In their study of small-scale mining in Tanzania, Bose-O’Reilly et al. [15] highlighted a difference in exposure between artisanal miners in charge of gold amalgamation and those involved in excavation. However, these results involved mercury exposure, an element that is added during the milling process but is not naturally found in the mineral gangue. In the case of artisanal mining in Katanga, mercury exposure is an issue for artisanal furnace workers; these workers rely on certain acids to obtain, by lixiviation, a liquid substance that can be captured to produce a concentrate called white amalgam. However, our sample population of artisanal miners did not include furnace workers. Nevertheless, Maponga and Ngorima have demonstrated the contribution of improved mining techniques to the reduction of environmental impacts of gold artisanal mining in Zimbabwe [24]. In our opinion, these successful attempts to improve operating procedures should be taken into consideration when revising artisanal miner protection and prevention standards, so that similar results may be made in the area of occupational health.

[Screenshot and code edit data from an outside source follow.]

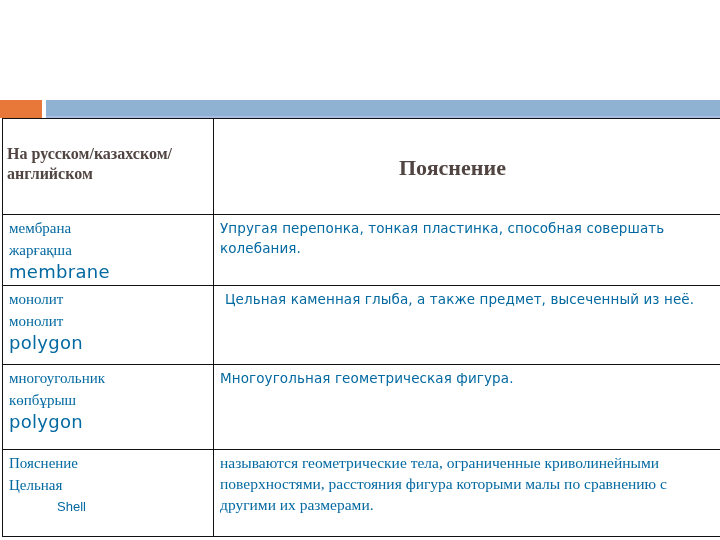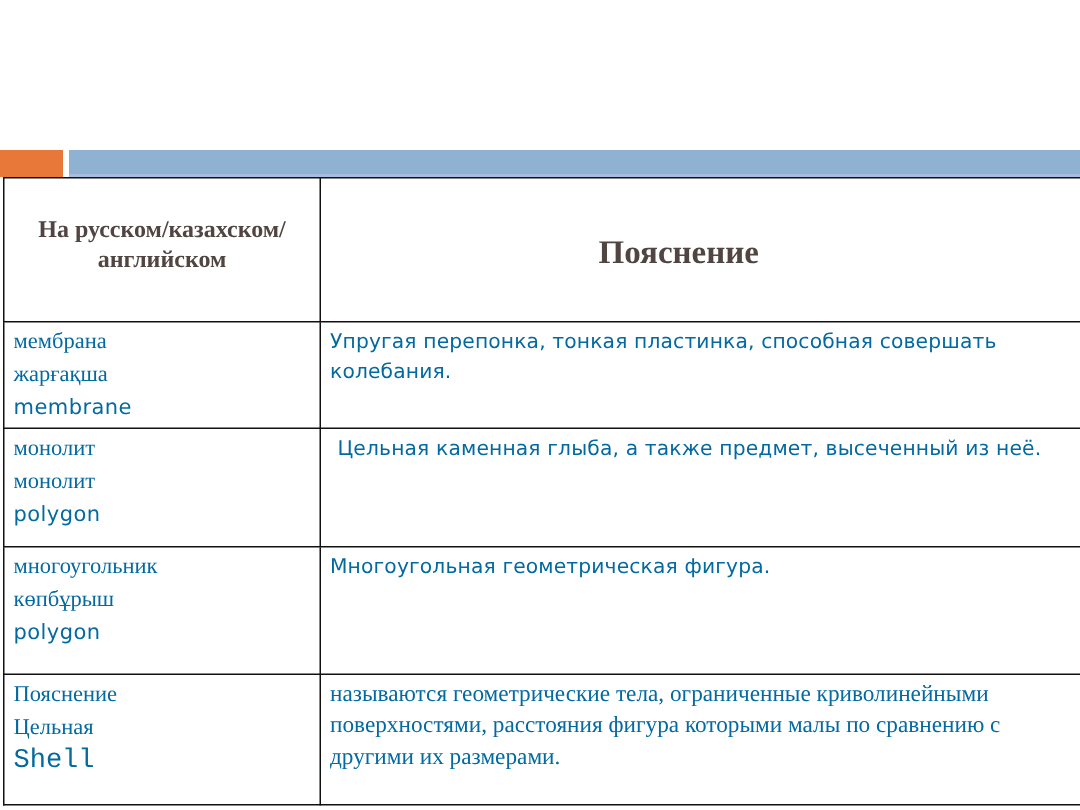--- a/index.html
+++ b/index.html
@@ -50,7 +50,6 @@
 
     .head-row { height: 96px; }
     .head-term {
-      text-align: center;
       vertical-align: middle !important;
       font-family: "Liberation Serif", serif;
       font-weight: bold;

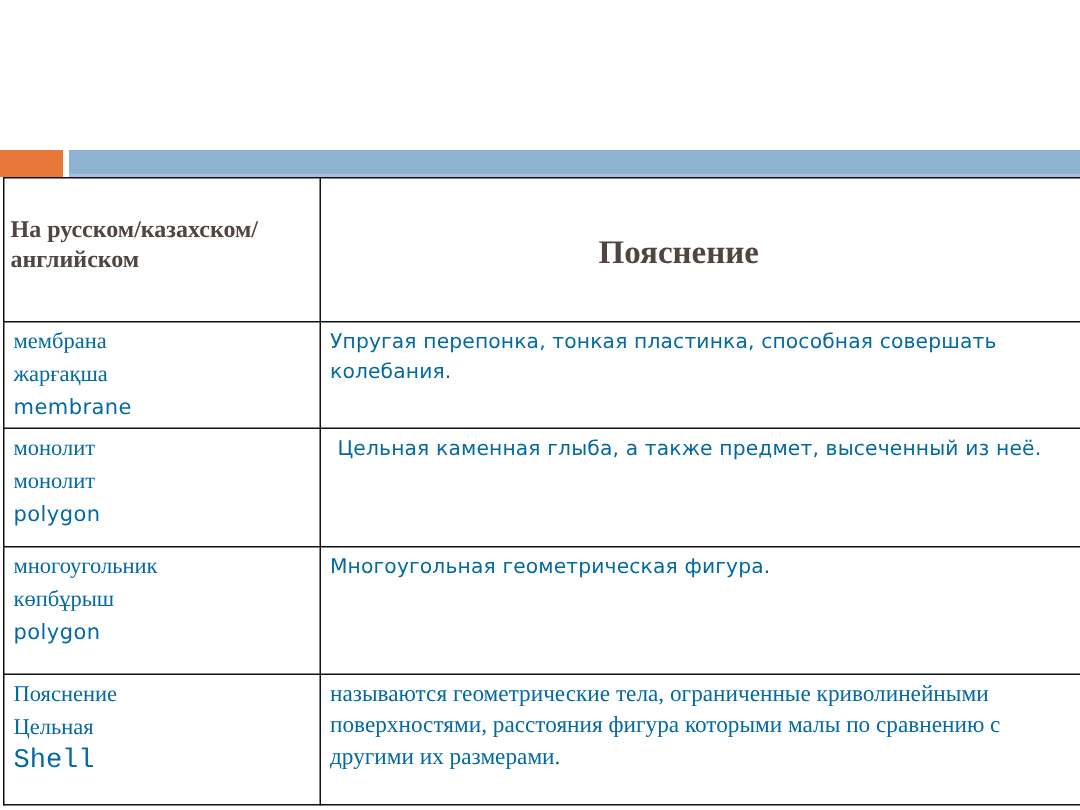--- a/index.html
+++ b/index.html
@@ -84,7 +84,7 @@
     }
     .term-cell .en {
       font-family: "DejaVu Sans", sans-serif;
-      font-size: 14px;
+      font-size: 18px;
       letter-spacing: 0.3px;
     }
     .term-cell.serif .en {

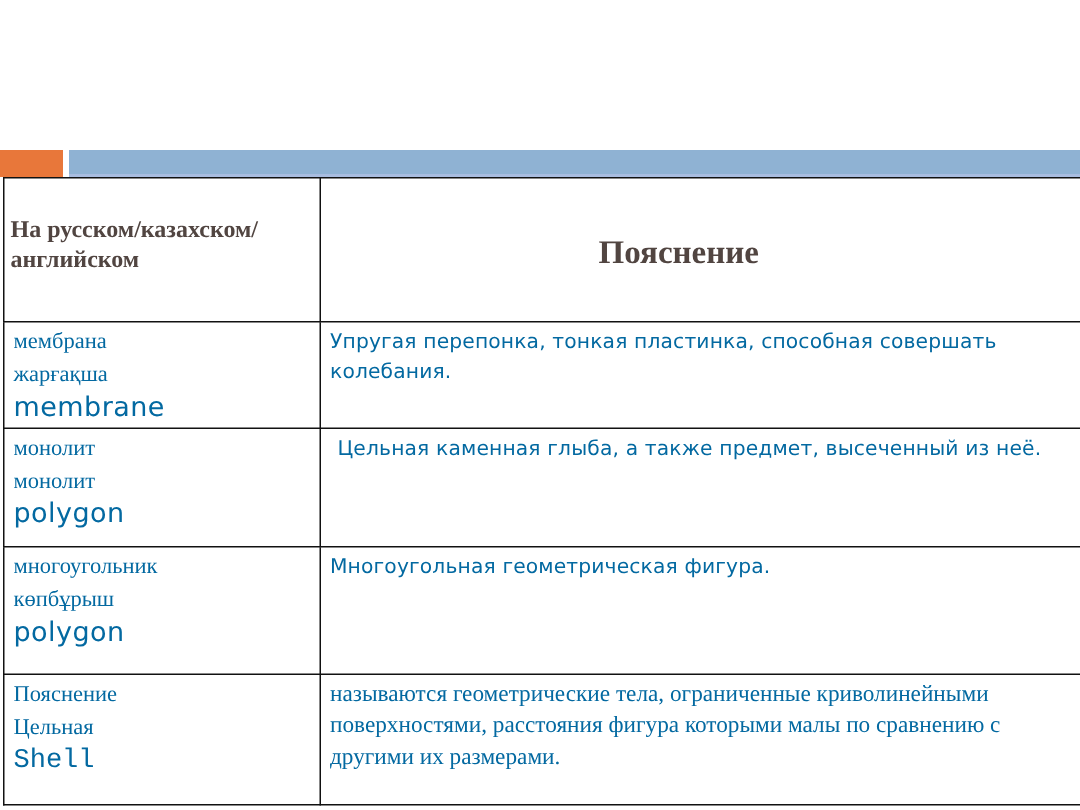--- a/index.html
+++ b/index.html
@@ -88,9 +88,10 @@
       letter-spacing: 0.3px;
     }
     .term-cell.serif .en {
-      font-family: Liberation Mono, monospace;
-      font-size: 18px;
+      font-family: Liberation Sans, sans-serif;
+      font-size: 13px;
       letter-spacing: 0;
+      margin-left: 48px;
     }
     .term-cell .line { display: block; }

However, we did not observe any significant differences in the concentrations of metals between the miners either in terms of age, or in terms of seniority. This can be explained by the weak dispersion of our sample around the median. Indeed, differences reported in similar hair analysis involve groups of population relatively more various [25].
Conclusions
The above results attest to the reality and the large extent of exposure of artisanal miners in Katanga Province to chemical components in exploited mineralised gangue. This exposure showed to be greater for occupations related to the raw mineral processing phases as opposed to the extraction phase. Even though health problems associated with such exposure may not be currently observed, mainly due to the latency of the contamination, it is important to still develop strategies for prevention of toxicological hazards associated with artisanal mining. This should be done regardless of what measures are taken to reduce the environmental impacts of such exploitation.

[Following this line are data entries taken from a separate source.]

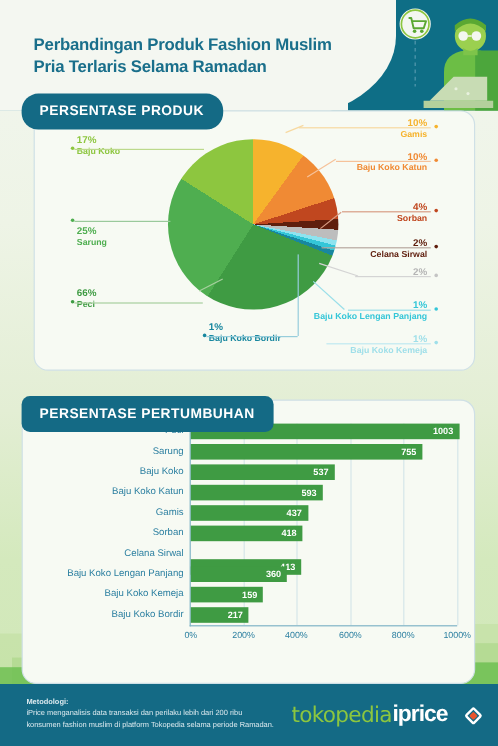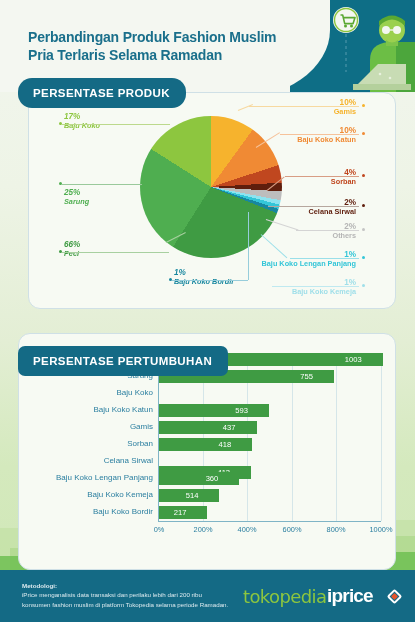--- a/index.html
+++ b/index.html
@@ -72,7 +72,7 @@
   .pie-label { position: absolute; font-size: 7.3px; font-weight: bold; line-height: 1.22; }
   .pie-label .pct { font-size: 8.2px; font-weight: bold; display:block; }
   .pie-label .nm  { display:block; }
-  .pl-left  { text-align: left; font-style: italic; }
+  .pl-left  { text-align: left; }
   .pl-right { text-align: right; }
 
   .lead { position: absolute; height: 1px; }

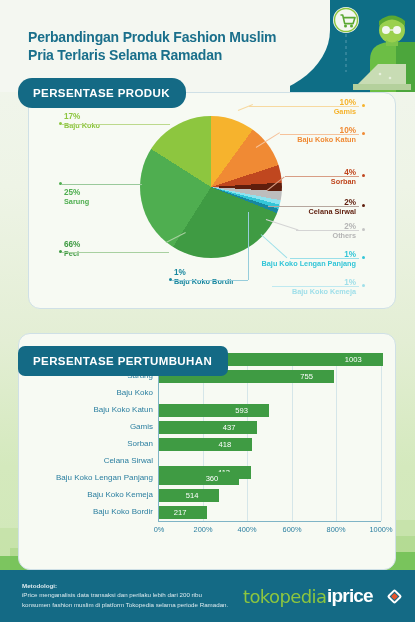--- a/index.html
+++ b/index.html
@@ -284,7 +284,6 @@
 
     <div class="pie-label pl-right" style="right:40px; top:130px; width:120px; color:#b5b5b5;">
       <span class="pct">2%</span>
-      <span class="nm">Others</span>
     </div>
     <div class="dot" style="right:31px; top:136px; background:#c4c4c4;"></div>
     <div class="lead" style="left:268px; top:137.5px; width:63px; background:#d4d4d4;"></div>

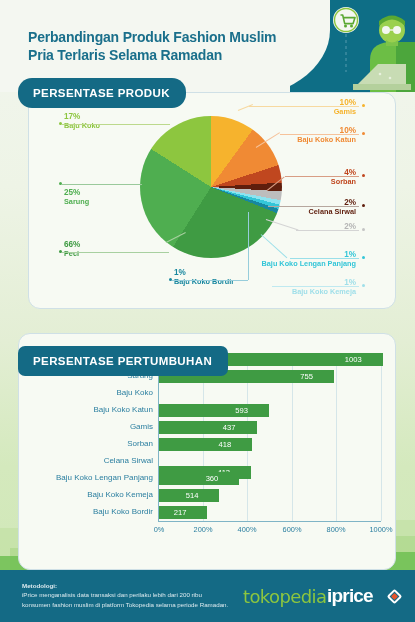--- a/index.html
+++ b/index.html
@@ -60,7 +60,7 @@
     white-space: nowrap;
   }
   .badge-pie { left: 18px; top: 78px; border-radius: 14px; }
-  .badge-bar { left: 18px; top: 346px; }
+  .badge-bar { left: 18px; top: 330px; }
 
   
   .pie-wrap { position: absolute; left: 28px; top: 92px; width: 368px; height: 217px; z-index: 4;}

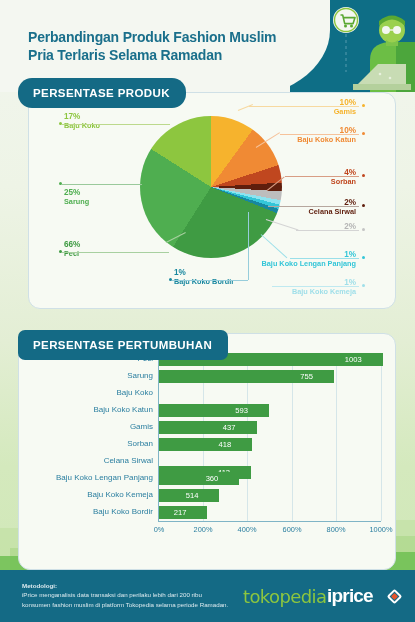--- a/index.html
+++ b/index.html
@@ -92,7 +92,7 @@
     background: #3f9b43;
     display: flex; align-items: center; justify-content: flex-end;
   }
-  .bar-val { font-size: 7.6px; color: #ffffff; font-weight: normal; padding-right: 21px; }
+  .bar-val { font-size: 7.6px; color: #ffffff; font-weight: bold; padding-right: 5px; }
   .grid-line { position: absolute; top: 20px; width: 1px; height: 168px; background: #c9dfe6; opacity: .75; }
   .axis-line { position: absolute; left: 140px; top: 188px; width: 223px; height: 1px; background: #7fb4c6; }
   .axis-vline { position: absolute; left: 140px; top: 20px; width: 1px; height: 169px; background: #7fb4c6; }

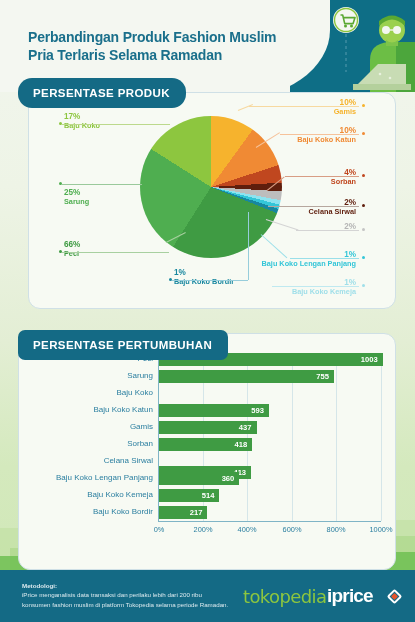--- a/index.html
+++ b/index.html
@@ -325,7 +325,7 @@
     </div>
     <div class="bar-row" style="top:37px;">
       <div class="bar-name">Sarung</div>
-      <div class="bar-fill" style="left:141px; width:175px;">
+      <div class="bar-fill" style="left:141px; width:193px;">
         <span class="bar-val">755</span>
       </div>
     </div>

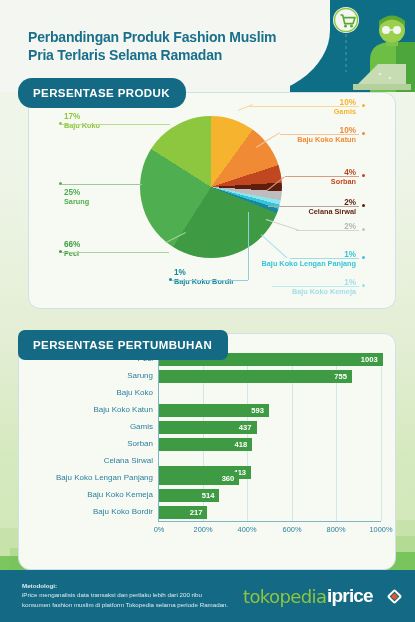--- a/index.html
+++ b/index.html
@@ -331,6 +331,9 @@
     </div>
     <div class="bar-row" style="top:54px;">
       <div class="bar-name">Baju Koko</div>
+      <div class="bar-fill" style="left:141px; width:119.8px;">
+        <span class="bar-val">537</span>
+      </div>
     </div>
     <div class="bar-row" style="top:71px;">
       <div class="bar-name">Baju Koko Katun</div>

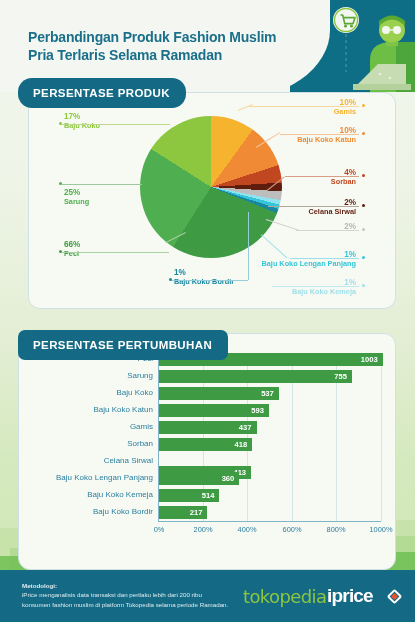--- a/index.html
+++ b/index.html
@@ -368,7 +368,7 @@
     <div class="bar-row" style="top:156px;">
       <div class="bar-name">Baju Koko Kemeja</div>
       <div class="bar-fill" style="left:141px; width:60.4px;">
-        <span class="bar-val">514</span>
+        <span class="bar-val">159</span>
       </div>
     </div>
     <div class="bar-row" style="top:173px;">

Thus, it is necessary to not only improve our knowledge of the chemical composition of minerals in Katanga, but also to suggest technical processes and treatments that can reduce the hazards of direct contact (i.e., inhalation, ingestion, dermal contact, or radiation) with the contaminants involved in artisanal mining. Such suggestions should, for example, include a strategy that promotes the use of personal protective equipment (e.g. helmets, masks, and boots). Indeed, the contaminant concentrations that were found in this study result less from exogenous hair contamination than from endogenous contamination, since the samples were washed several times before being analysed. Therefore, the single use of certain kinds of protection, such as helmets, would only contribute a small amount to the prevention of exposure to metals during artisanal mining.
In addition, it will be important to start monitoring disease warning signs associated to chronic and professional exposure to the metals highlighted above. More generally, we call for measures to be taken for environment protection and prevention in order to fight against the impact artisanal mining has on the general population in the surrounding area.